Global Service Learning and the Politics of Help in Ghana – Summer 2019.  By Cynthia Anderson, CHID Academic Counselor

Submitted by Sasha Duttchoudhury on
Ghana Study Abroad 2019

What moves you to help others? Many of us care about social justice, equity, gender equity, and human rights. This helpful spirit certainly comes from a good place but we have to also be asking critical questions of our good intentions and what “help” means to people in the global south especially when it’s coming from those from the global north.

These discussions are more important than ever in our complex and unequal world and these are the conversations we had while in Ghana this last summer.

This program offered students service-learning opportunities with two well-established NGO organizations who are having conversations on identity, power, privilege, access, race, gender, and global ethics while working with volunteers and colleagues from around the globe.

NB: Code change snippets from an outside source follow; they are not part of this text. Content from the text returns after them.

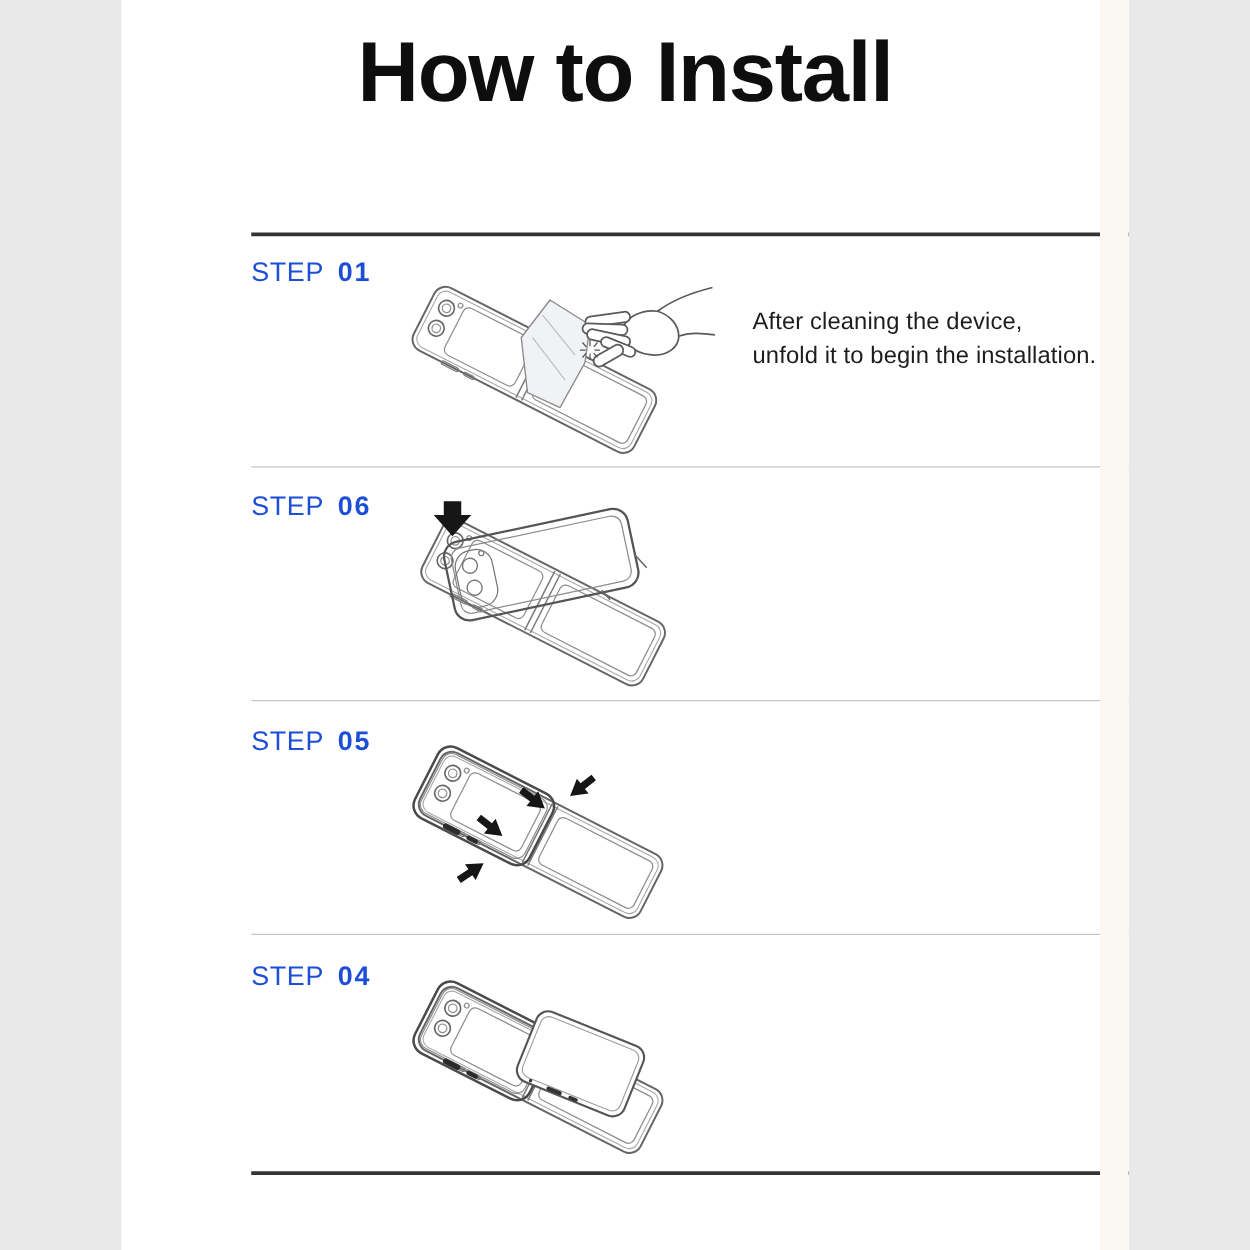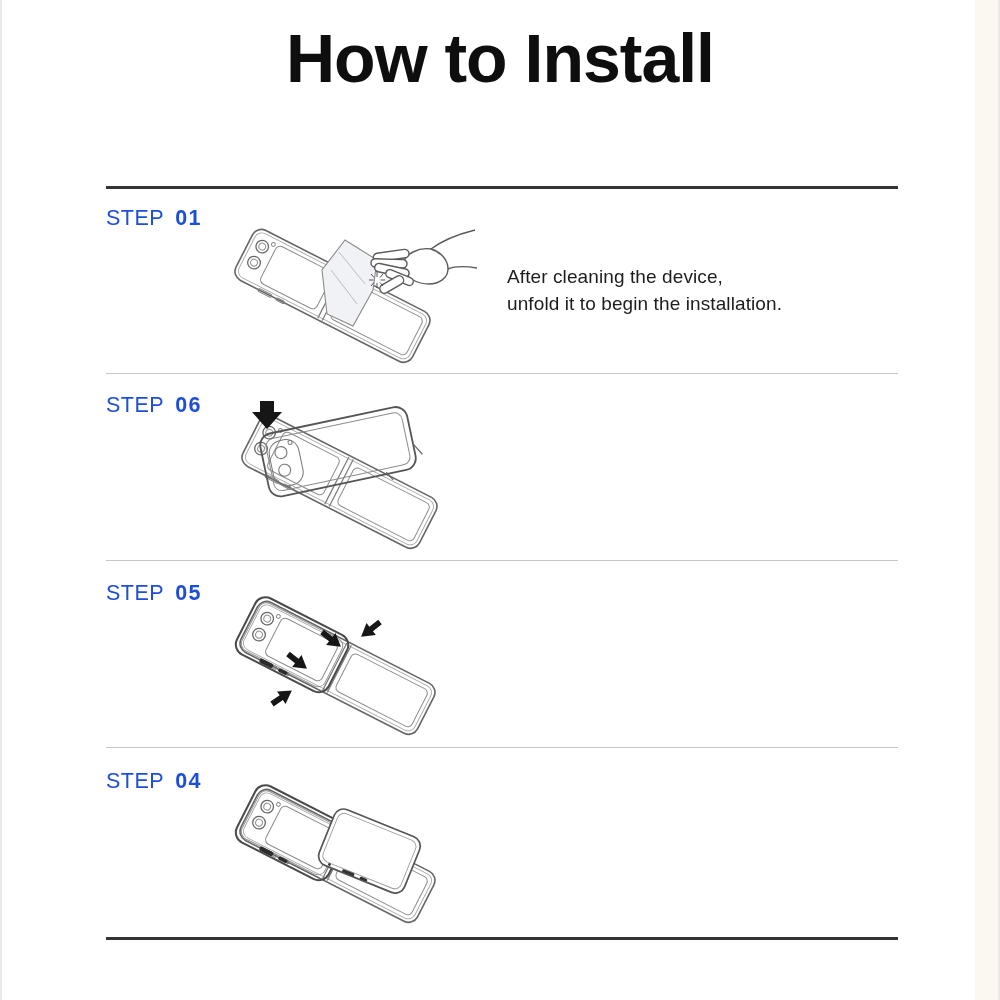--- a/index.html
+++ b/index.html
@@ -9,7 +9,7 @@
   *{margin:0;padding:0;box-sizing:border-box;}
   html,body{background:#e9e9e9;}
   .page{
-    position:relative;width:996px;height:1000px;background:var(--background);
+    position:relative;width:806px;height:1000px;background:var(--background);
     font-family:"Liberation Sans", sans-serif;color:var(--text);overflow:hidden;margin:0 auto;
   }
   .edge-band{position:absolute;right:0;top:0;width:23px;height:1000px;background:#faf8f1;}

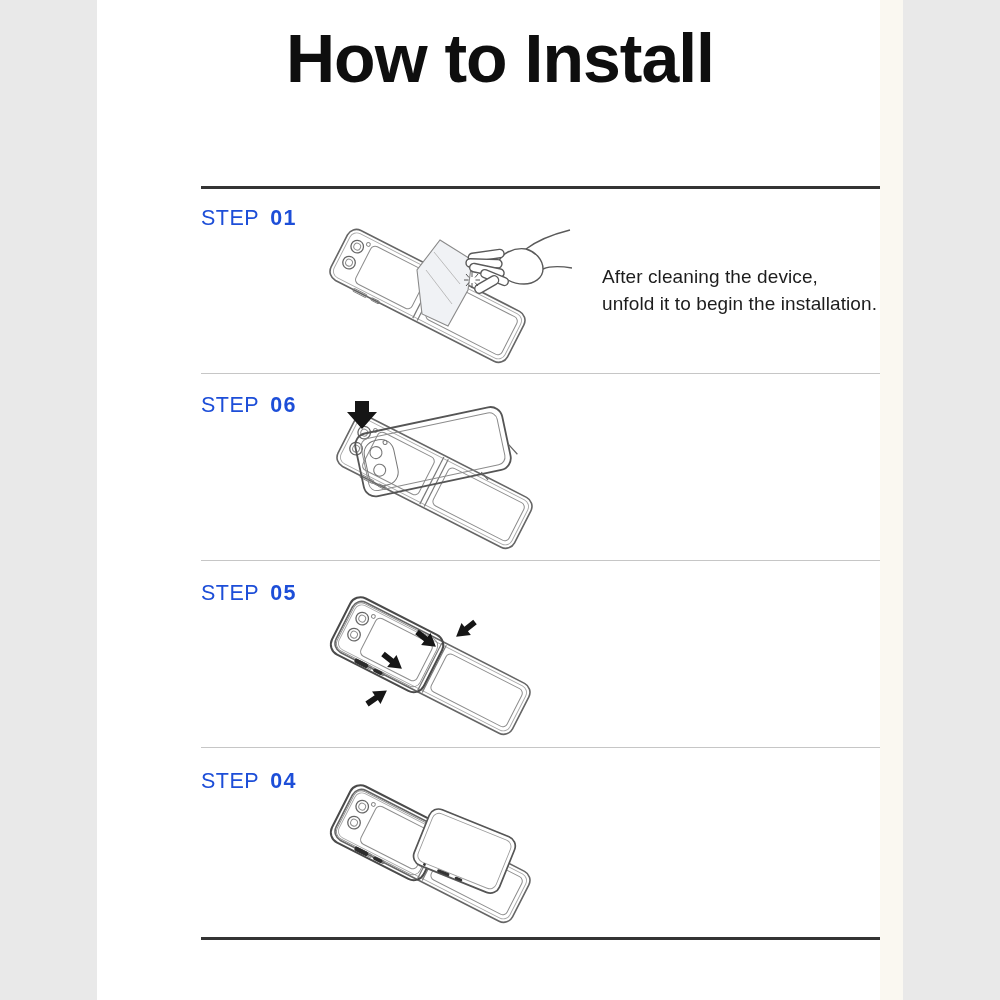--- a/index.html
+++ b/index.html
@@ -101,7 +101,7 @@
       <path d="M0,-8 L0,-3 M6,-6 L3,-2.5 M8,0 L3.5,0 M6,6 L3,2.5 M0,8 L0,3 M-6,6 L-3,2.5 M-8,0 L-3.5,0 M-6,-6 L-3,-2.5"></path>
     </g>
   </svg>
-  <p class="desc" style="top:264px">After cleaning the device,
+  <p class="desc" style="top:245px">After cleaning the device,
 unfold it to begin the installation.</p>
 
   <div class="divider" style="top:372.5px"></div>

My participation on this program allowed me to learn alongside the students and I practiced new ways to hold space for conversations before, during, and after tense learning experiences. I was able to have the thrill, instability, discomfort, and rewards of being in a new environment. Throughout this program, I was asked to stretch my ways of knowing which widened my understanding.

CHID will no doubt change in many exciting ways as we are now a Department. There will be new expectations for many of us. But one thing I’m sure of is that we will continue to learn together as staff, faculty, instructors, and students. Learning with and from each other and remembering that “the questions are the content.”